Hi Tom - I know this is a longshot but I would love to see a review of VergeOS. I understand they are based in Ann Arbor, MI so you are relatively close by. I know you prefer opensource and having your storage and hypervisor separate but I would like to see your take on VergeOS. Per their website Verge.io offers hyperconverged and separate vSAN solutions. 2GuysTek did a quick review about a month ago but I would like to see another opinion.
VergeOS runs on Debian and KVM under the hood but the processing, storage, and networking all run in one code base. This is a unique approach that Verge says makes their code more efficient. 2GuysTek indicated Verge.io is working on a home lab version but no release info was provided.
I don’t have any compelling reason to use them, or https://www.scalecomputing.com/ , or Nutanix, or any other closed source company. I would rather keep throwing money towards open source team that are better aligned with the community at large.

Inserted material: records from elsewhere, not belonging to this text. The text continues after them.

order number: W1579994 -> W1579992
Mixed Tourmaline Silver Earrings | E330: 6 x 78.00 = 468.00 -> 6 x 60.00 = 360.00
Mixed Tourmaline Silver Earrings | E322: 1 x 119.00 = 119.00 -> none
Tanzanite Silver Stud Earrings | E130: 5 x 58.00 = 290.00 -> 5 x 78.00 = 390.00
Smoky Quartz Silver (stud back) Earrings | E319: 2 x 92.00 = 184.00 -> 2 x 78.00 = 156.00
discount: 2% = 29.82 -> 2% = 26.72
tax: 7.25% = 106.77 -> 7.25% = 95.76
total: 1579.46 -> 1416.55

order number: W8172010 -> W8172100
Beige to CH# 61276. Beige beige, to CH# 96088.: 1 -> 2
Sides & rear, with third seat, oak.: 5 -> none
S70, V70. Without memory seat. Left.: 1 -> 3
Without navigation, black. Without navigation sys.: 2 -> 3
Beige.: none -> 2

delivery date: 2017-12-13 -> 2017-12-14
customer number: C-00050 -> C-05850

I’ve seen some videos with kind of click bait titles, I just moved along.
People are discussing Hyper-V, Nutanix, Proxmox, and one other for movement off of VMware on a mailing list I’m on. I shot back that people should also be looking at XCP-NG but because this discussion was vendor backed, that probably only the solutions they rep are being discussed.
My understanding is Verge has all three in the same code base/module where with XCP-ng Vates writes all the code but it is in three separate modules (CPU, storage & networking) that work together. I’m not a developer or a Verge user but I thought that was an interesting point.
The main reason I brought Verge up was that the headquarters is not too far from Lawrence Systems.
Writing all in one module or making them individualized does not necessarily make much of a difference for speed, that mostly sounds like marketing speak.